Vegetarian stuffed poblano peppers loaded with salsa, sweet potato, corn and black beans. Easy, minimal ingredients and HEALTHY!
We spent Christmas in Minnesota with some of my family members. Honestly, I didn’t answer emails or pay attention to my site for a second. The only thing I did was cradle in by the wood-burning fire, bake cookies, chop veggies and laugh until I couldn’t anymore. Most of this was due to wine, and it was more than needed. December has been a crazy month full of travel, planning and posts. A mini blog break always leaves me feeling rejuvenated and eager to do MORE MORE MORE. Actually not sure if that’s a good thing? Ha.
After a quick three days in the always-freezing tundra, I returned home late Saturday night craving nothing but vegetables, smoothies and all things nutritious. After Christmas, it’s 100% safe to say that I’ve had my fair share of meat, booze and sugar.

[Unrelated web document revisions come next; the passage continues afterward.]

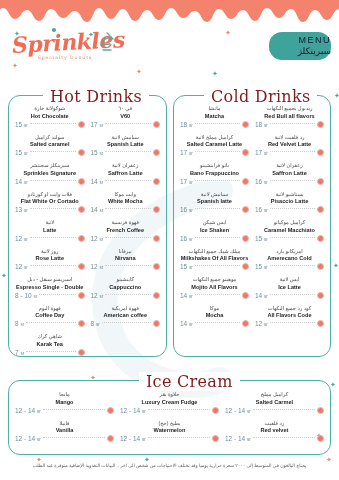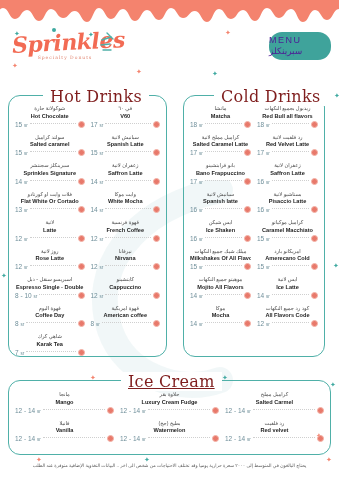--- a/index.html
+++ b/index.html
@@ -74,22 +74,22 @@
     width: 28px; height: 28px;
   }
 
   
   .menu-badge {
     position: absolute;
     right: 8px; top: 32px;
     width: 62px; height: 28px;
     background: #3FA39B;
     border-radius: 13px;
-    color: #4c1d95;
-    text-align: left;
+    color: #0f172a;
+    text-align: right;
     padding-top: 3px;
   }
   .menu-badge .en {
     font-size: 9px;
     letter-spacing: 1.5px;
     line-height: 11px;
     font-weight: 300;
   }
   .menu-badge .ar {
     font-size: 9px;
@@ -107,37 +107,37 @@
   }
 
   
   .section {
     position: absolute;
     border: 1.2px solid #4FB0A8;
     border-radius: 12px;
     background: transparent;
   }
   #sec-hot  { left: 8px;   top: 95px;  width: 159px; height: 262px; }
-  #sec-cold { left: 183px; top: 95px;  width: 142px; height: 262px; }
+  #sec-cold { left: 173px; top: 95px;  width: 158px; height: 262px; }
   #sec-ice  { left: 8px;   top: 380px; width: 323px; height: 75px;  }
 
   .sec-title {
     position: absolute;
     top: -9px;
     background: #ffffff;
     padding: 0 7px;
     font-family: "DejaVu Serif", serif;
     font-size: 16px;
     color: #7f1d1d;
     white-space: nowrap;
     letter-spacing: 0.3px;
   }
   #sec-hot  .sec-title { left: 34px; }
   #sec-cold .sec-title { left: 30px; }
-  #sec-ice  .sec-title { left: 112px; text-decoration: underline; }
+  #sec-ice  .sec-title { left: 130px; }
 
   
   .items {
     display: flex;
     flex-wrap: wrap;
     padding: 9px 3px 0 3px;
   }
   .col2 > .item { width: 50%; }
   .col3 > .item { width: 33.333%; }
 

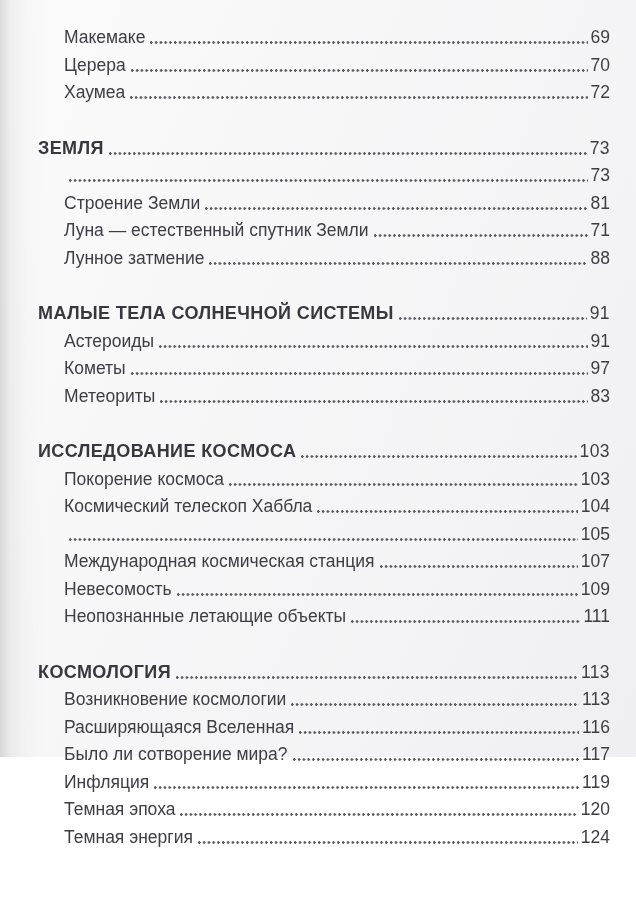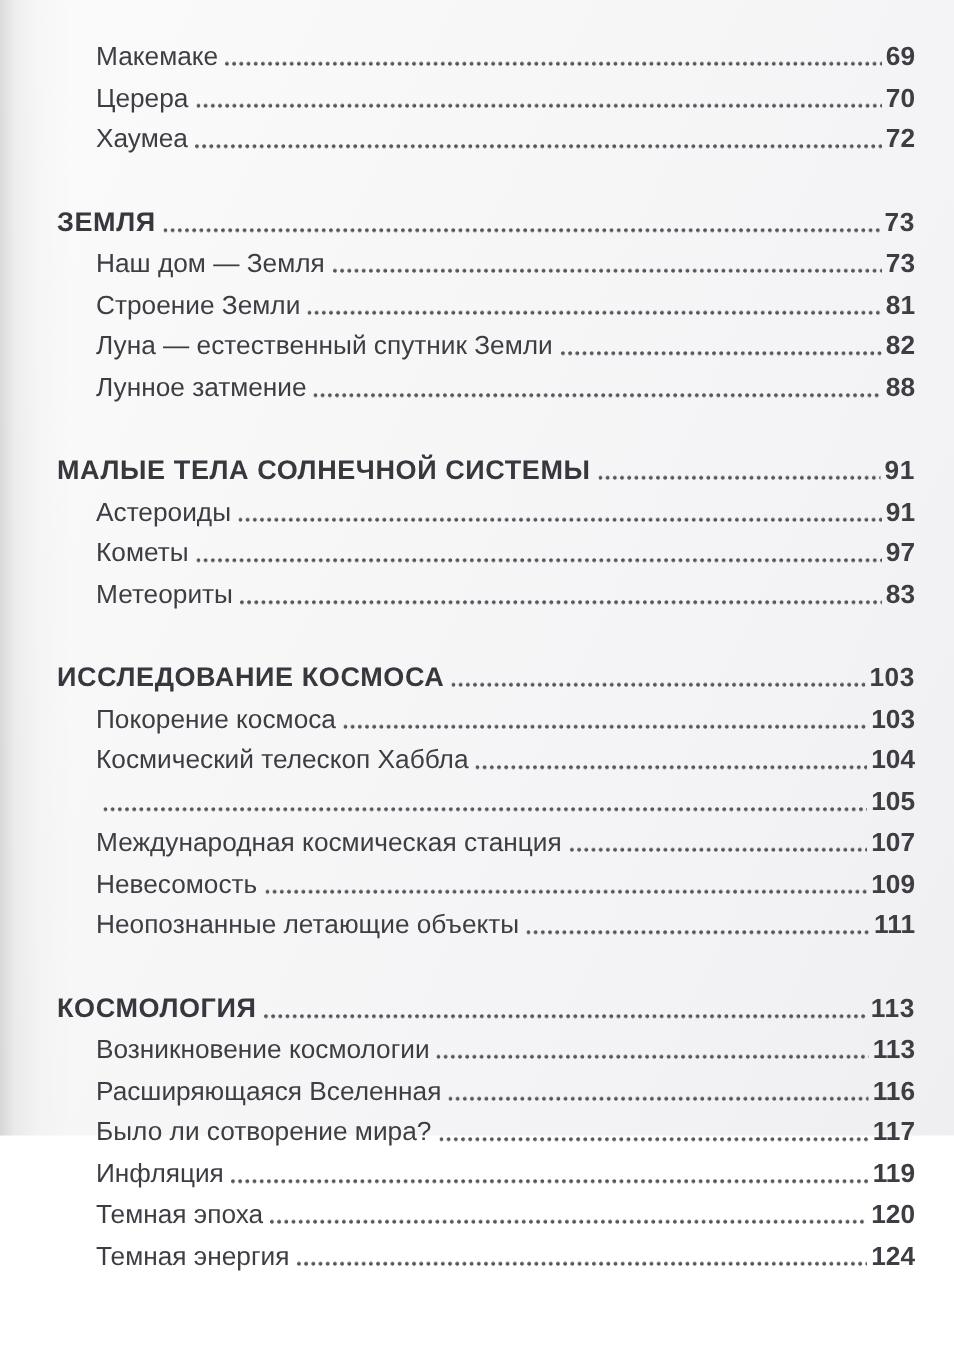--- a/index.html
+++ b/index.html
@@ -52,21 +52,21 @@
     margin: 0 3px 7.5px 5px;
     background-image: radial-gradient(circle at 1.3px 1.5px, #55555b 1.05px, rgba(0,0,0,0) 1.5px);
     background-size: 4.8px 3px;
     background-repeat: repeat-x;
     background-position: left bottom;
   }
   .toc-page {
     white-space: nowrap;
     line-height: 27.5px;
     font-size: 17.5px;
-    font-weight: 700;
+    font-weight: 400;
     color: #3d3d43;
     text-align: right;
   }
   .toc-row.section .toc-page {
     font-size: 17.5px;
   }
 </style>
 </head>
 <body>
 
@@ -86,33 +86,32 @@
     <span class="toc-label">Хаумеа</span>
     <span class="toc-leader"></span>
     <span class="toc-page">72</span>
   </div>
       <div class="toc-row section">
     <span class="toc-label">ЗЕМЛЯ</span>
     <span class="toc-leader"></span>
     <span class="toc-page">73</span>
   </div>
       <div class="toc-row sub">
-    <span class="toc-label">Наш дом — Земля</span>
     <span class="toc-leader"></span>
     <span class="toc-page">73</span>
   </div>
       <div class="toc-row sub">
     <span class="toc-label">Строение Земли</span>
     <span class="toc-leader"></span>
     <span class="toc-page">81</span>
   </div>
       <div class="toc-row sub">
     <span class="toc-label">Луна — естественный спутник Земли</span>
     <span class="toc-leader"></span>
-    <span class="toc-page">82</span>
+    <span class="toc-page">71</span>
   </div>
       <div class="toc-row sub">
     <span class="toc-label">Лунное затмение</span>
     <span class="toc-leader"></span>
     <span class="toc-page">88</span>
   </div>
       <div class="toc-row section">
     <span class="toc-label">МАЛЫЕ ТЕЛА СОЛНЕЧНОЙ СИСТЕМЫ</span>
     <span class="toc-leader"></span>
     <span class="toc-page">91</span>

I understand why everyone wants to eat healthier in January. You just get sick of ALL THE FOOD, all the time. It isn’t just about resolutions, it’s about feeling good on the inside too. A great way to start is by eating something healthy each and every single day. Replacing what you would normally have, with a healthy option. I made this commitment when I started eating better a few years ago. Instead of quesadillas, I chose burrito bowls. Instead of fries, I chose fruit. Instead of sugary lattes, I chose almond milk lattes with a touch of cinnamon. The list goes on and on, but you get my point.
I ADORE having this blog, because I’m able to bring millions of people recipes that are simple, healthy, creative and FLAVORFUL. Of course, that includes these gorgeous vegetarian stuffed poblano peppers.
The idea for these came after I made Tony and I regular stuffed peppers for dinner. I’ve been making those for years, and while always delicious, I wanted to try making a version with the unique, amazing flavors of poblano peppers. And SUCCESS!
These include some of my favorite nutritious ingredients like sweet potatoes, black beans and corn, but also provide a good amount of fiber and protein. My favorite part about these peppers is how simple and effortless the ingredients and prep is; you probably have most of the ingredients already in your pantry.
Another way to keep them lactose free or dairy free is by using Go Veggie’s lactose free shreds, which I did with this recipe. They’re versatile and melt beautifully. They just redid their packaging too! Here’s a photo of what the branding now looks like so that you can be on the lookout!
Best way to serve these stuffed poblano peppers: Enjoy 2 poblano pepper halves on top of a serving of quinoa or brown rice for a complete meal. Top with avocado and extra salsa. ENJOY! XOXO.
- Serves: 10 poblano pepper halves
- Serving size: 2 poblano pepper halves
- Calories: 230
- Fat: 3.1g
- Carbohydrates: 43.2g
- Sugar: 13.4g
- Fiber: 8.7g
- Protein: 12g
- 5 large poblano peppers
- 1 (15 oz) can black beans, rinsed and drained
- 1 (15 oz) can sweet corn, rinsed and drained
- 1/2 cup diced yellow onion
- 1 small sweet potato
- 1 1/4 cups chunky tomato salsa (I used Trader Joe's)
- 2 teaspoons chili powder
- 1 teaspoon cumin
- 1 teaspoon dried oregano
- 1 cup shredded GO VEGGIE! Lactose Free Monterey Jack Cheese
- 1/4 cup chopped cilantro, for garnish
- Preheat oven to 350 degrees F. Slice each poblano pepper in half lengthwise and place in 9x13 inch pan.
- Poke holes in the sweet potato and microwave on high for 4 minutes. Once done, allow to cool then cut into small cubes. This allows the sweet potato to cook a little bit before mixing with the other ingredients.
- Add black beans, corn, onion, sweet potato, tomato salsa, chili powder, cumin and oregano. Divide evenly into each poblano pepper half. Cover pan with foil and bake for 40 minutes or until peppers are fork tender. Remove foil, sprinkle cheese on each pepper (about 1 1/2 tablespoons on each) and bake for another 5 minutes. Remove from oven and sprinkle with cilantro. Serve with guacamole and extra salsa, if desired. Makes 10 poblano halves. 1 serving = 2 poblano halves.
I recommend serving these on a bed of quinoa or brown rice for a complete meal.
Recipe was slightly updated as I was getting some comments that the sweet potatoes weren’t cooking all the way through!